_What you will do_
The records that follow are to be transcribed in full, leaving out each picture.

*** Dataset entries ***

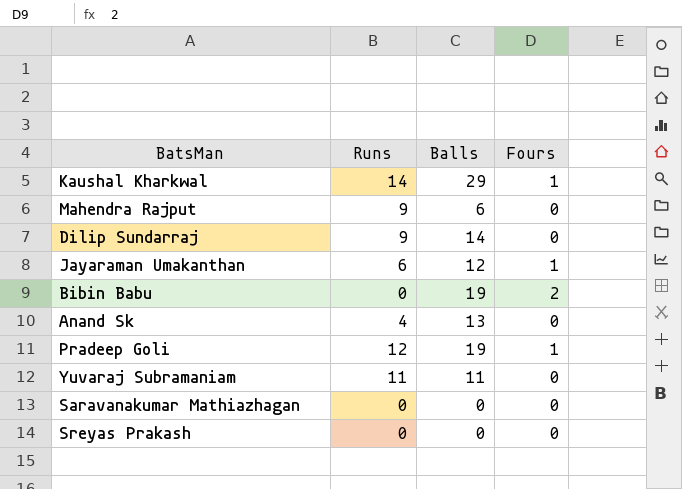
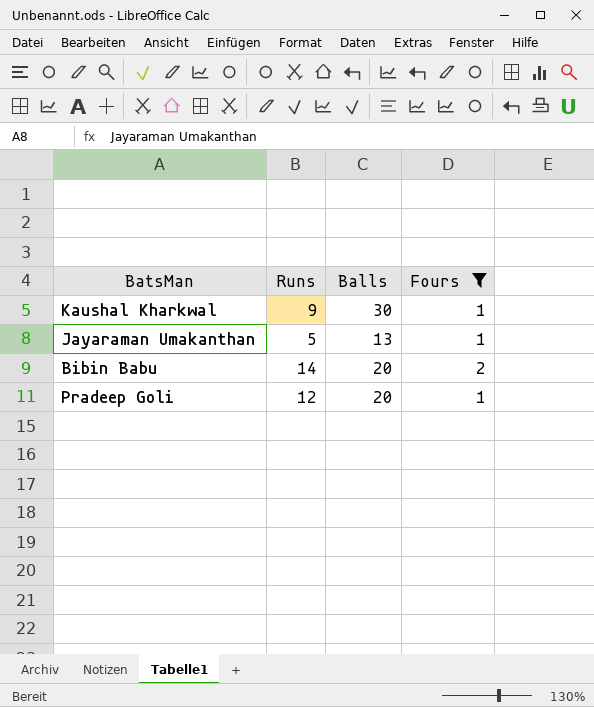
filter: none -> Fours != 0
Kaushal Kharkwal | Runs: 14 -> 9
Kaushal Kharkwal | Balls: 29 -> 30
Jayaraman Umakanthan | Runs: 6 -> 5
Jayaraman Umakanthan | Balls: 12 -> 13
Bibin Babu | Runs: 0 -> 14
Bibin Babu | Balls: 19 -> 20
Pradeep Goli | Balls: 19 -> 20

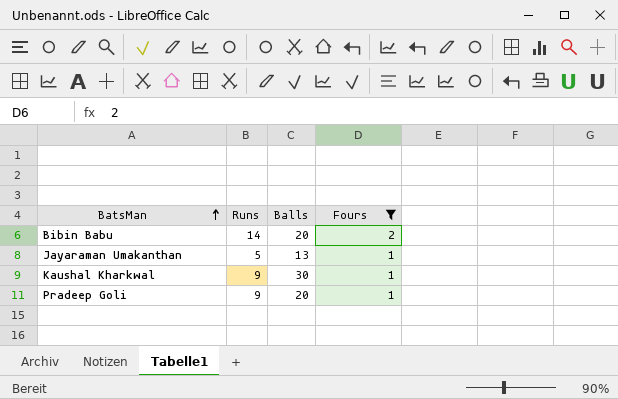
row order: none -> BatsMan ascending
Pradeep Goli | Runs: 12 -> 9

*** End of Dataset entries ***

_Task solution_
filter: none -> Fours != 0
Kaushal Kharkwal | Runs: 14 -> 9
Kaushal Kharkwal | Balls: 29 -> 30
Jayaraman Umakanthan | Runs: 6 -> 5
Jayaraman Umakanthan | Balls: 12 -> 13
Bibin Babu | Runs: 0 -> 14
Bibin Babu | Balls: 19 -> 20
Pradeep Goli | Balls: 19 -> 20

row order: none -> BatsMan ascending
Pradeep Goli | Runs: 12 -> 9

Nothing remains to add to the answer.